Given a set of access nodes, this algorithm computes the subset of access nodes which have a core node located next to it (in the same place), and the links access-to-core nodes, so that the network cost is minimized. This cost is given by a cost per core node (always 1) plus a cost per link, given by the product of link distance and the user-defined parameter linkCostPerKm. Access-core link capacities are fixed to the user-defined parameter linkCapacities. A core node cannot be connected to more than K_max access nodes, a user-defined parameter. This problem is modeled as a ILP and optimally solved using a solver.

TCA_PrimMST.java

Compute the bidirectional minimum spanning tree for the network

Keywords: Capacity assignment (CA), Topology assignment (TA)

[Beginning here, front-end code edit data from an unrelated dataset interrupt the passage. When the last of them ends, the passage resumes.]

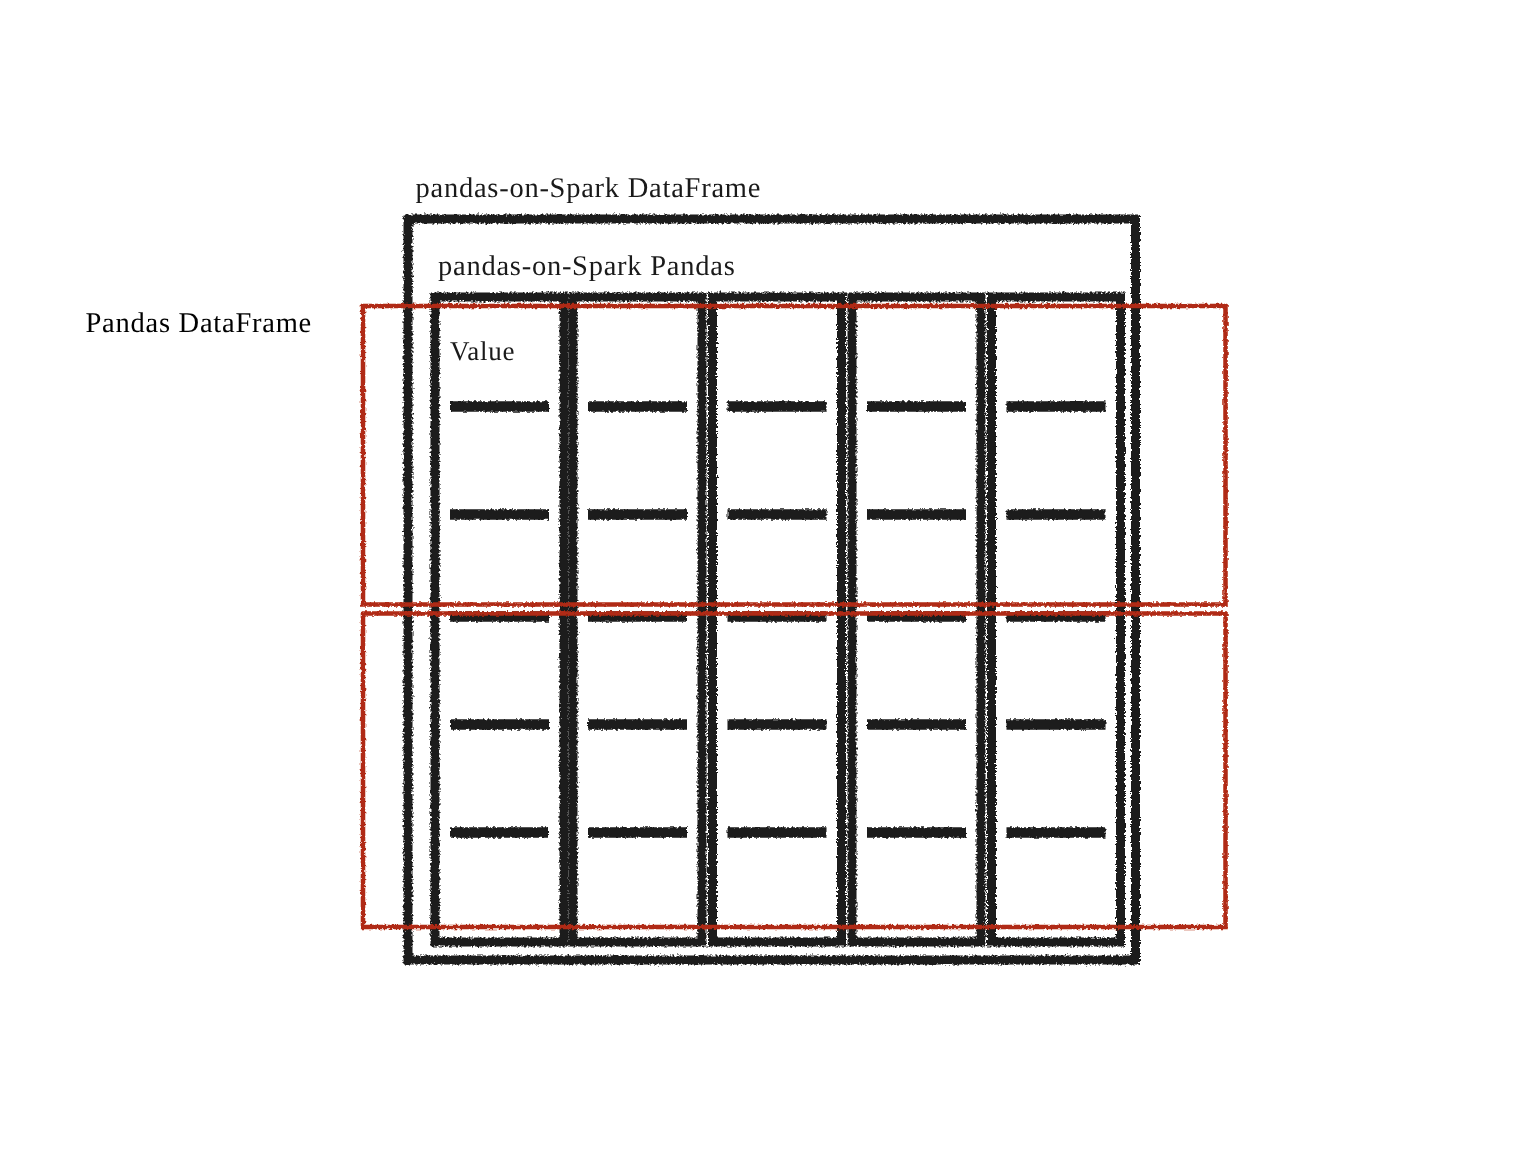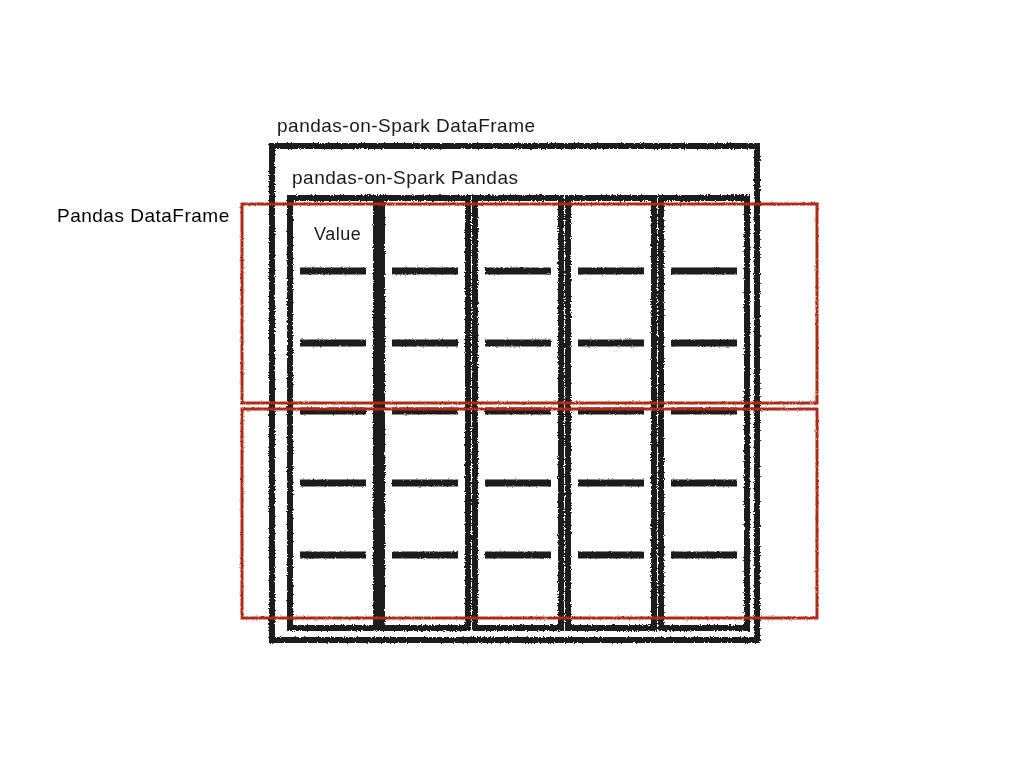--- a/index.html
+++ b/index.html
@@ -26,7 +26,7 @@
   .label {
     position: absolute;
     white-space: nowrap;
-    font-family: Liberation Sans, sans-serif;
+    font-family: Liberation Serif, serif;
     letter-spacing: 0.5px;
   }
 

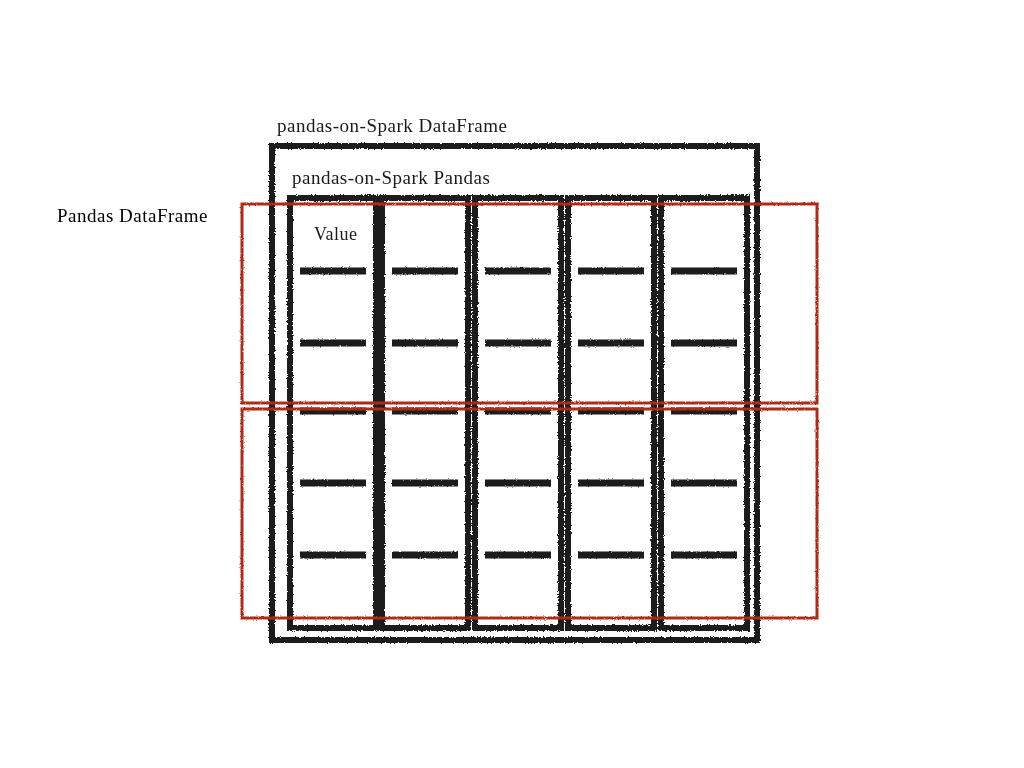--- a/index.html
+++ b/index.html
@@ -51,7 +51,7 @@
   }
 
   #label-value {
-    left: 314px;
+    left: 300px;
     top: 224px;
     font-size: 18px;
   }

This algorithm computes the bidirectional minimum spanning tree (MST) for the given set of nodes, using the node distance as the cost measure for each link.

For a network of \(N\) nodes, the returned topology is a tree of \(N-1\) bidirectional links, so that no other topology is able to connect the \(N\) nodes with bidirectional links, at a lower cost (being the cost the sum of the lengths of the links). To compute the MST, the Prim algorithm is implemented.

TCA_WaxmanGenerator.java

Waxman generator

Keywords: Capacity assignment (CA), Topology assignment (TA)

Generates a topology using the Waxman random model

TCFA_minLinkCost.java

Computes a minimum cost network with optimized capacities and traffic routing, path-link formulation

Keywords: Capacity assignment (CA), Flow assignment (FA), JOM, MILP formulation, Topology assignment (TA)

Given a set of nodes \( N \), and a traffic demand, this algorithm computes the set of links, their capacities and the routing of traffic that optimally minimizes the network cost given by a fixed cost per link, plus a variable cost with link capacities. Between two nodes, at most one link can exist. The maximum link capacity is U_max, a user-defined parameter. Link fixed cost is given by link distance by fixedCostFactorPerKm, a user-defined parameter. Link variable cost is given by link distance, by link capacity, by variableCostFactorPerKmAndTrafficUnit, a user-defined parameter. The problem is modeled with JOM as a MILP, and optimally solved by a external solver.